▶ _What the task asks_
In the listing below, find the line containing "[365,339,414,353] chages ->" and the line containing "[476,644,536,658] that you". Repeat exactly those two lines and every line between them, nothing more.

-------- Available data --------

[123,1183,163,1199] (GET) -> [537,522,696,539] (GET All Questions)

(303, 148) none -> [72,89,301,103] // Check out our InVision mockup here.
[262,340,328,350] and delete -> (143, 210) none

--------
-------- Available data --------

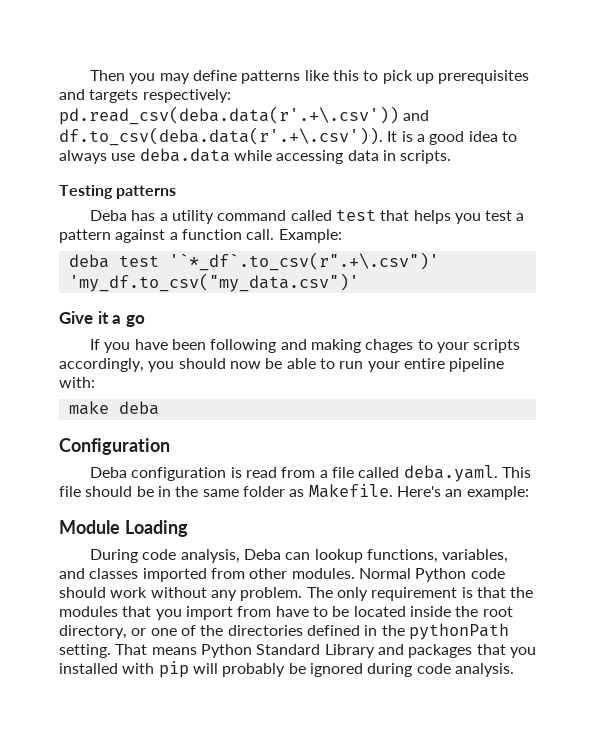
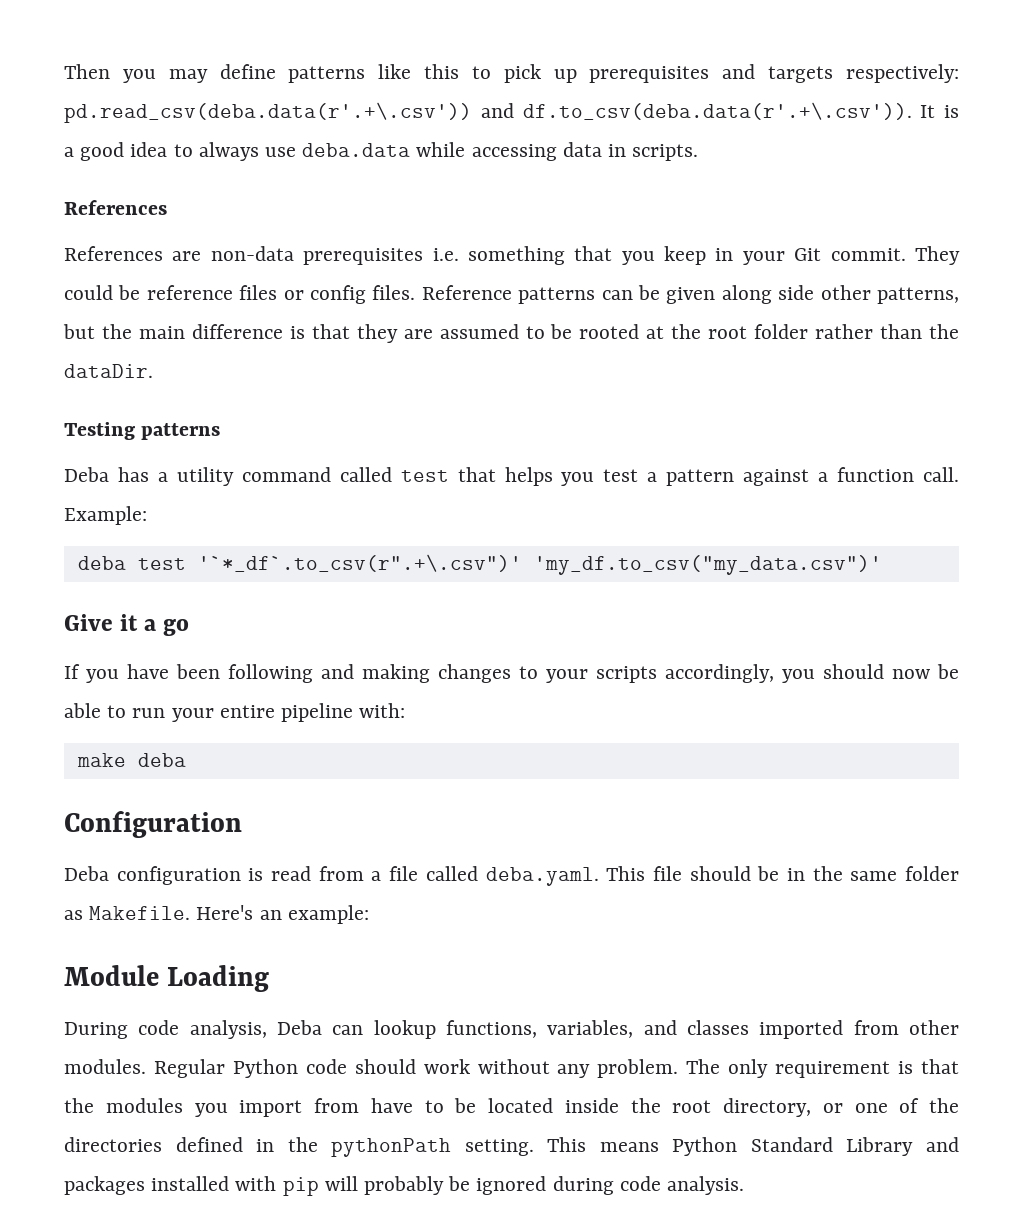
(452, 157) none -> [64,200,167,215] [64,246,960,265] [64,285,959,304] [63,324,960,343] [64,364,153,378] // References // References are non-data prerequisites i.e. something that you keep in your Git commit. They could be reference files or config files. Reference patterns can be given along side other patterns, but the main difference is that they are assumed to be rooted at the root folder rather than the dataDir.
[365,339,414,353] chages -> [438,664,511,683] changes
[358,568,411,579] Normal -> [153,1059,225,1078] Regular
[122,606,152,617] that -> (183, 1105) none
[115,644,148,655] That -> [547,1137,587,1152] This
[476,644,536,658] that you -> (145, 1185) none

--------

▶ _Written answer_
[365,339,414,353] chages -> [438,664,511,683] changes
[358,568,411,579] Normal -> [153,1059,225,1078] Regular
[122,606,152,617] that -> (183, 1105) none
[115,644,148,655] That -> [547,1137,587,1152] This
[476,644,536,658] that you -> (145, 1185) none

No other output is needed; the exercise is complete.